── Recorded data ──

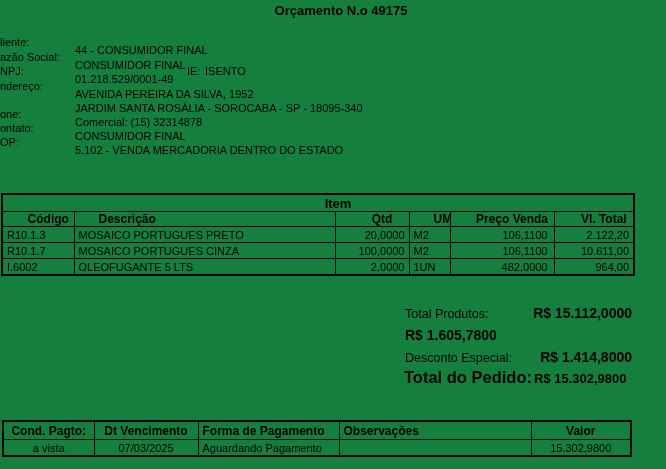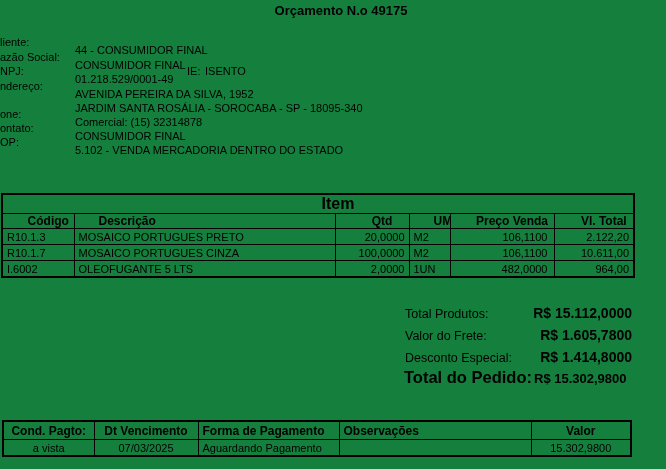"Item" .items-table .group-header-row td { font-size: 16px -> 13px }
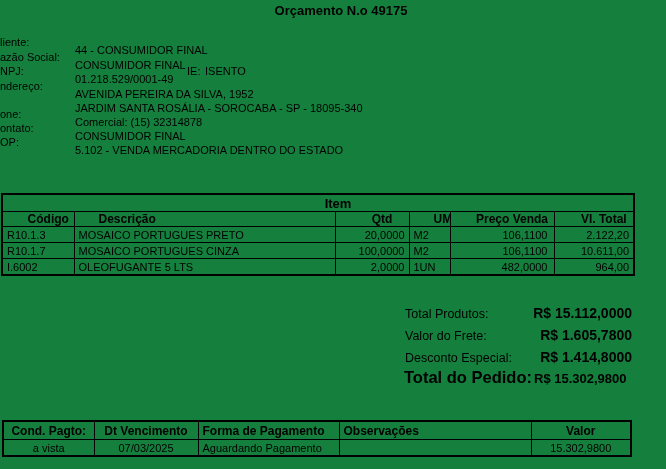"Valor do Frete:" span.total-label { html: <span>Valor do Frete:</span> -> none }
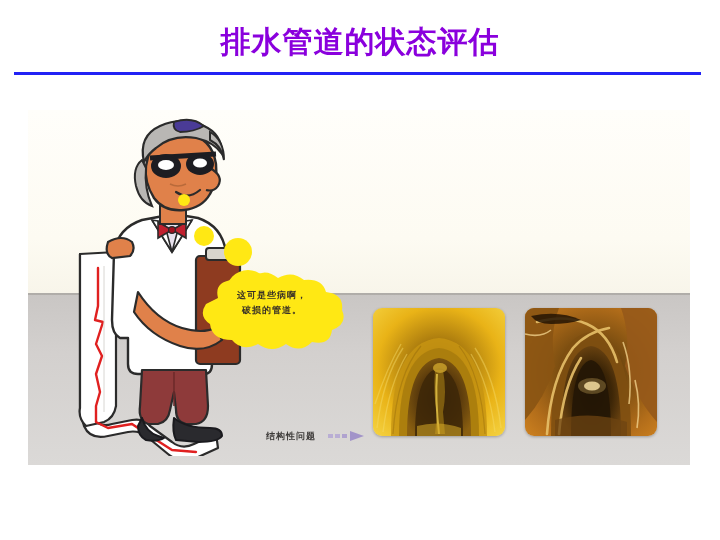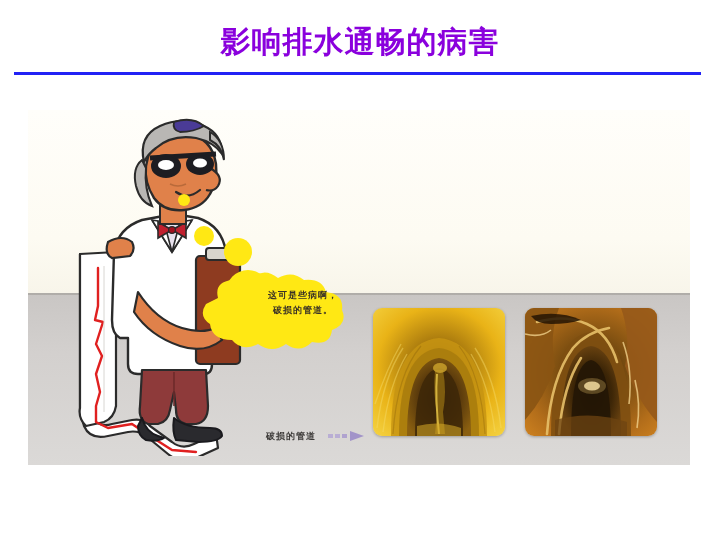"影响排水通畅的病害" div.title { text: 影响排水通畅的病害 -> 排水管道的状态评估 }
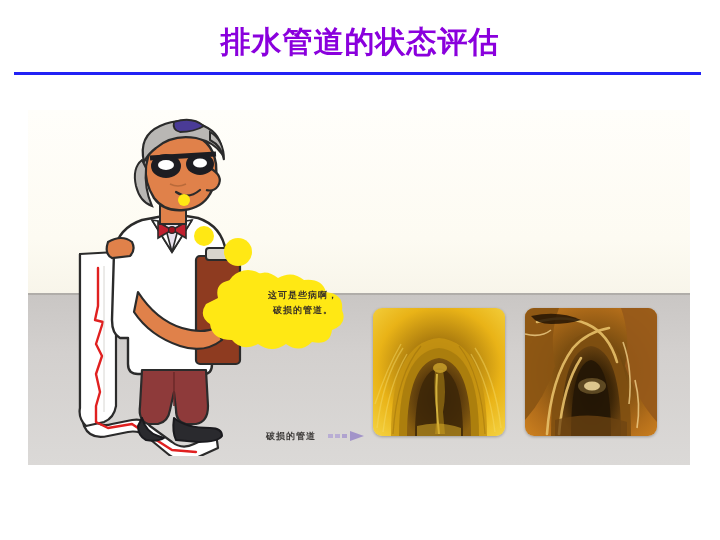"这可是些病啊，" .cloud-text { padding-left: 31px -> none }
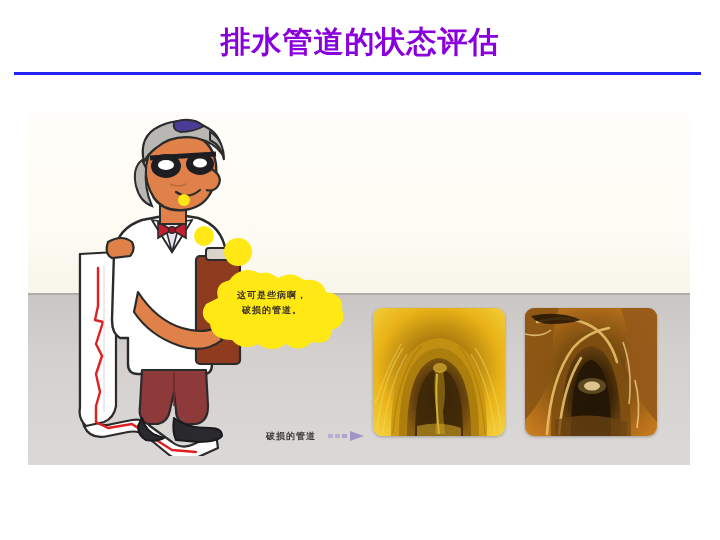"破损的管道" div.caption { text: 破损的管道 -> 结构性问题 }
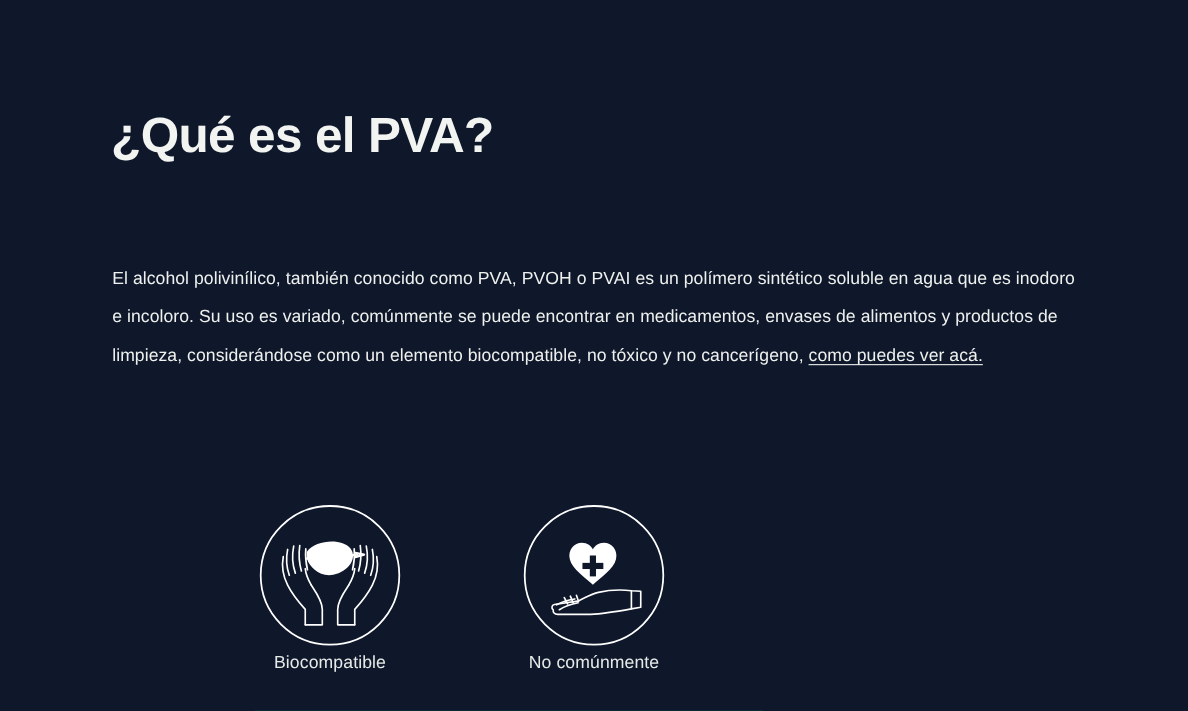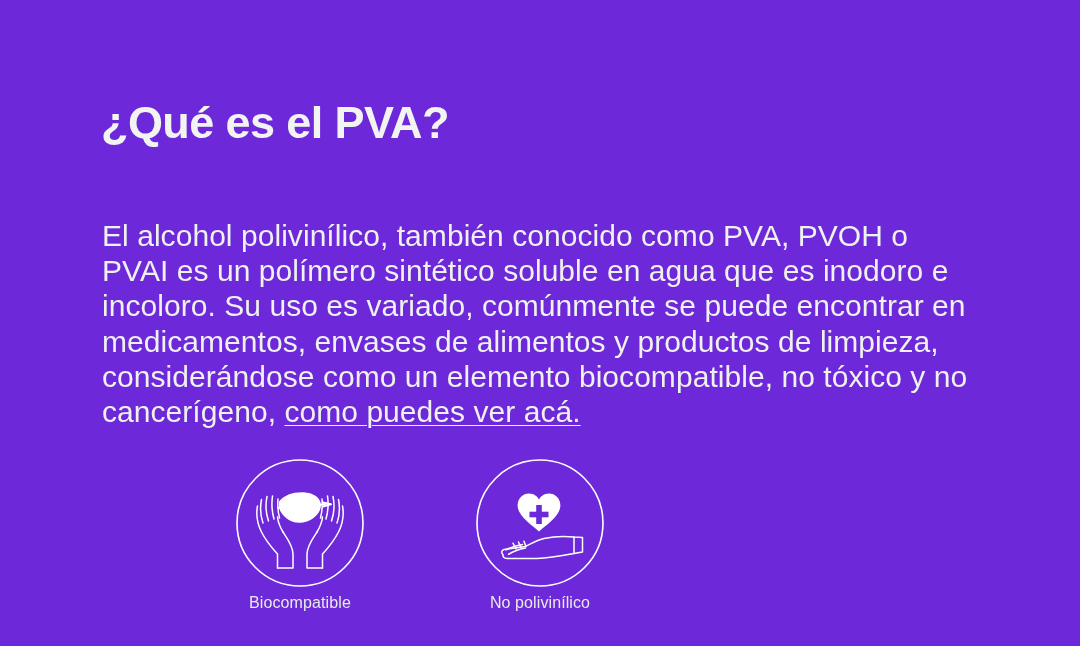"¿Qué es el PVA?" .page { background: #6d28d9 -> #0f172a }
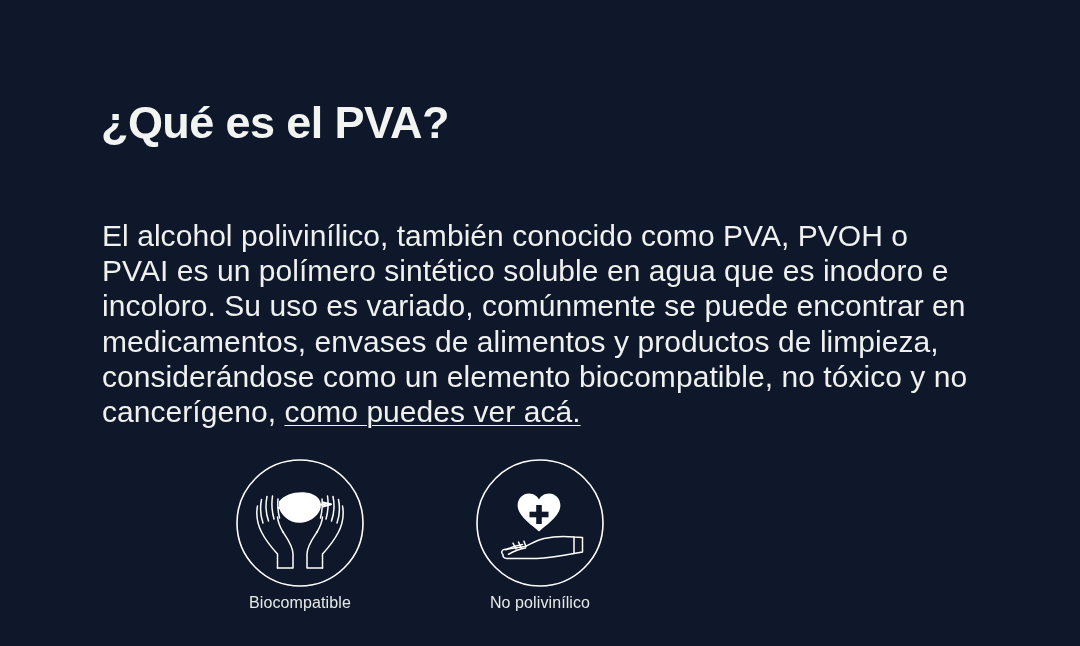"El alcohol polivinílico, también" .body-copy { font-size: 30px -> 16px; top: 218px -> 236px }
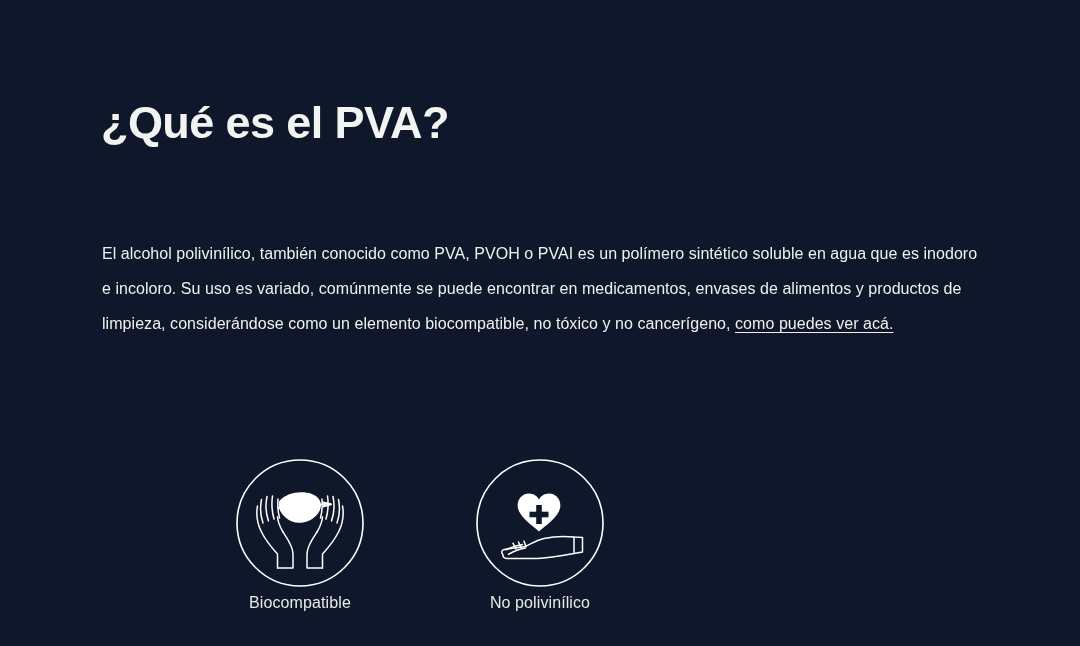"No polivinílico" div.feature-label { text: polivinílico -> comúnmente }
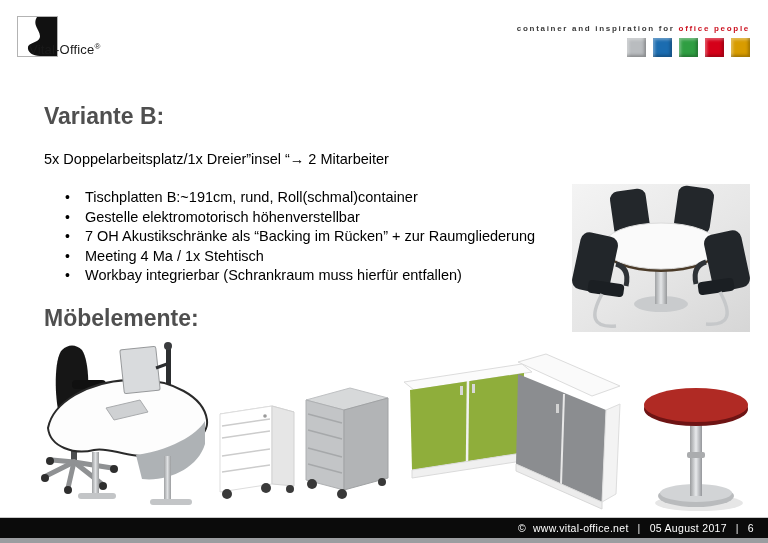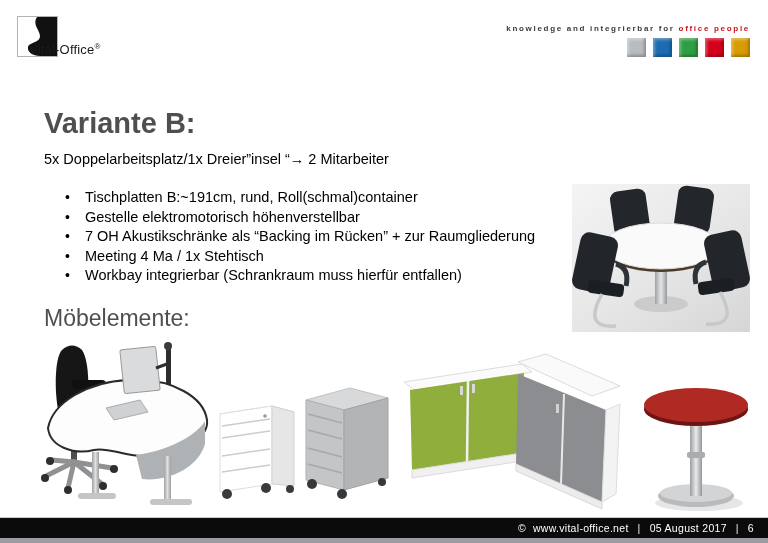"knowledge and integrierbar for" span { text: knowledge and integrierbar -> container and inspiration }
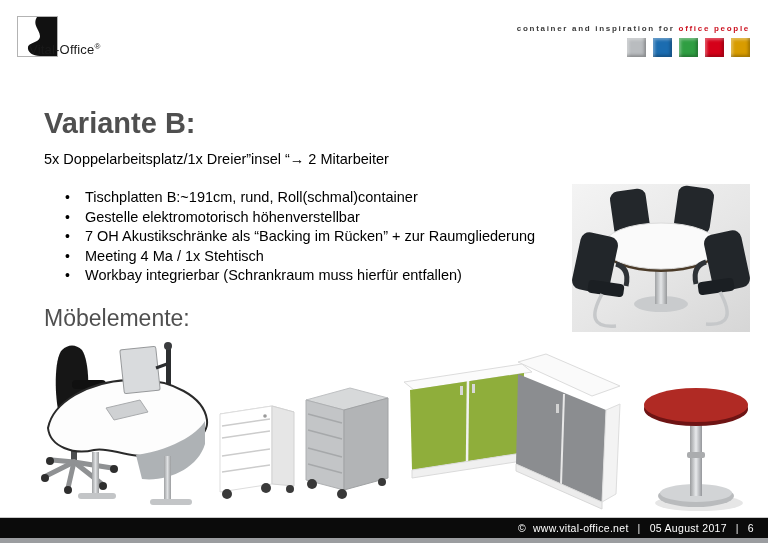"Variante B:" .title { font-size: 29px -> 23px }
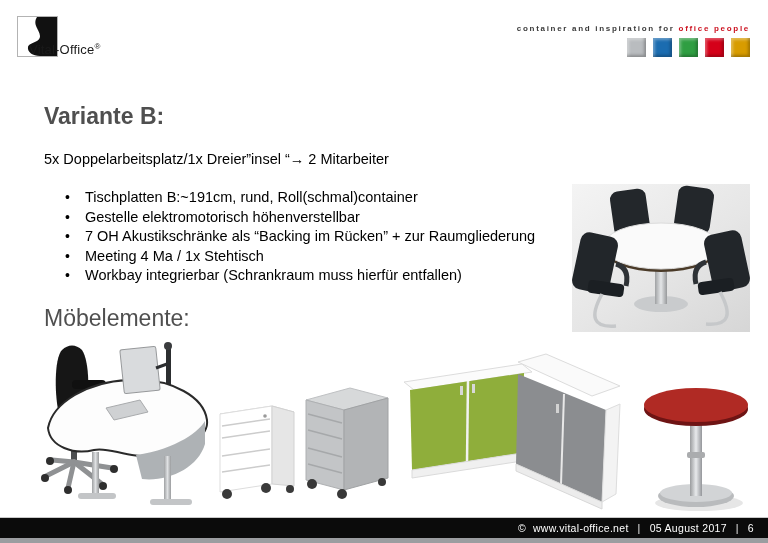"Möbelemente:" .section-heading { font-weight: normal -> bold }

───

- _What is required_:
Reproduce the data above exactly, but only from the line containing "padding-left: 31px ->" through the line containing "text: knowledge and"; skip the pictures.

- _Written answer_:
"这可是些病啊，" .cloud-text { padding-left: 31px -> none }
"破损的管道" div.caption { text: 破损的管道 -> 结构性问题 }
"¿Qué es el PVA?" .page { background: #6d28d9 -> #0f172a }
"El alcohol polivinílico, también" .body-copy { font-size: 30px -> 16px; top: 218px -> 236px }
"No polivinílico" div.feature-label { text: polivinílico -> comúnmente }
"knowledge and integrierbar for" span { text: knowledge and integrierbar -> container and inspiration }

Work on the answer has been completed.